(Data items)
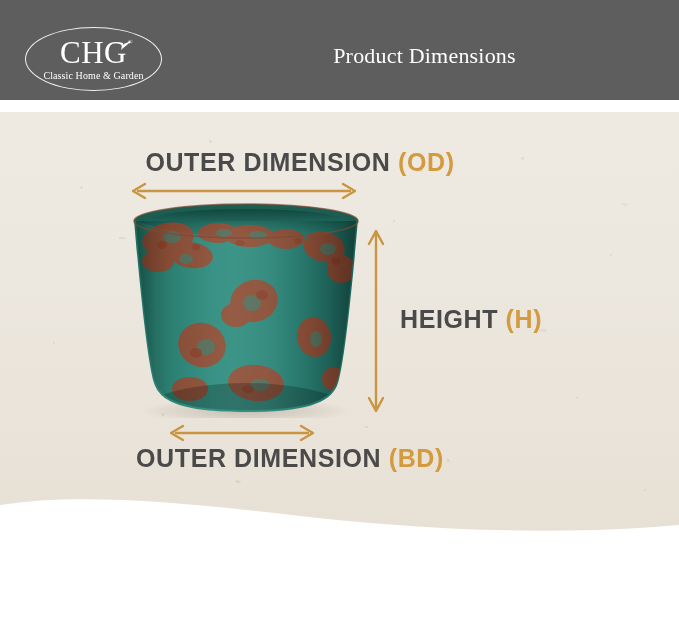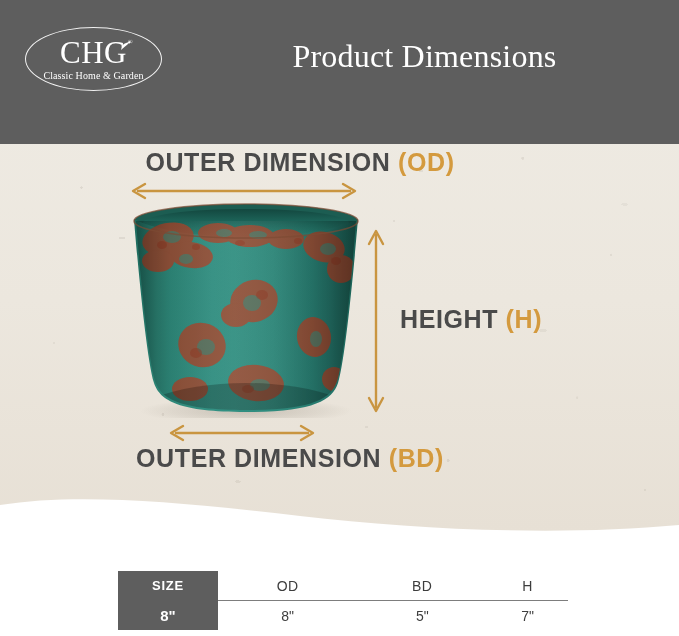--- a/index.html
+++ b/index.html
@@ -23,7 +23,7 @@
     position: absolute;
     left: 0; top: 0;
     width: 679px;
-    height: 144px;
+    height: 100px;
     background: #5e5e5e;
     z-index: 20;
   }

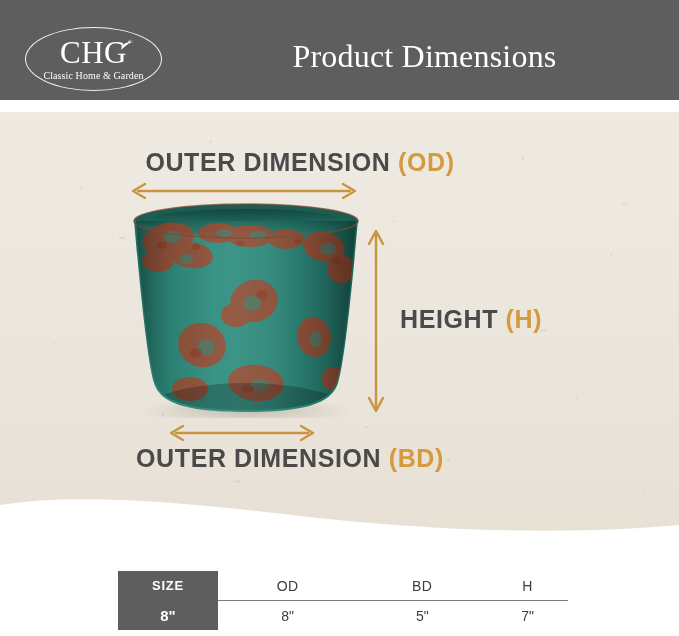--- a/index.html
+++ b/index.html
@@ -82,7 +82,7 @@
     align-items: center;
     justify-content: center;
     font-family: "Liberation Serif", serif;
-    font-size: 32px;
+    font-size: 22px;
     color: #ffffff;
     letter-spacing: 0.2px;
   }

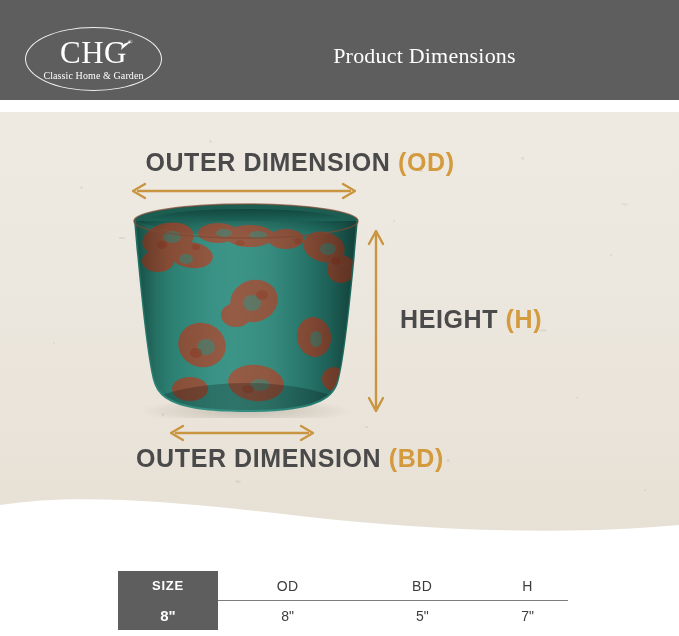--- a/index.html
+++ b/index.html
@@ -378,22 +378,6 @@
 
   <div id="label-bd" class="dim-label"><span>OUTER DIMENSION </span><span class="tag">(BD)</span></div>
 
-  <table class="spec-table">
-    <tbody>
-      <tr>
-        <td class="sz-head">SIZE</td>
-        <td class="col-head">OD</td>
-        <td class="col-head">BD</td>
-        <td class="col-head">H</td>
-      </tr>
-      <tr>
-        <td class="sz-cell">8"</td>
-        <td class="col-cell">8"</td>
-        <td class="col-cell">5"</td>
-        <td class="col-cell">7"</td>
-      </tr>
-    </tbody>
-  </table>
 
 </div>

▶ _Exercise_
Print all of the entries word for word. Omit the pictures they contain.

▶ _Answer to this problem_
--- a/index.html
+++ b/index.html
@@ -23,7 +23,7 @@
     position: absolute;
     left: 0; top: 0;
     width: 679px;
-    height: 144px;
+    height: 100px;
     background: #5e5e5e;
     z-index: 20;
   }

--- a/index.html
+++ b/index.html
@@ -82,7 +82,7 @@
     align-items: center;
     justify-content: center;
     font-family: "Liberation Serif", serif;
-    font-size: 32px;
+    font-size: 22px;
     color: #ffffff;
     letter-spacing: 0.2px;
   }

--- a/index.html
+++ b/index.html
@@ -378,22 +378,6 @@
 
   <div id="label-bd" class="dim-label"><span>OUTER DIMENSION </span><span class="tag">(BD)</span></div>
 
-  <table class="spec-table">
-    <tbody>
-      <tr>
-        <td class="sz-head">SIZE</td>
-        <td class="col-head">OD</td>
-        <td class="col-head">BD</td>
-        <td class="col-head">H</td>
-      </tr>
-      <tr>
-        <td class="sz-cell">8"</td>
-        <td class="col-cell">8"</td>
-        <td class="col-cell">5"</td>
-        <td class="col-cell">7"</td>
-      </tr>
-    </tbody>
-  </table>
 
 </div>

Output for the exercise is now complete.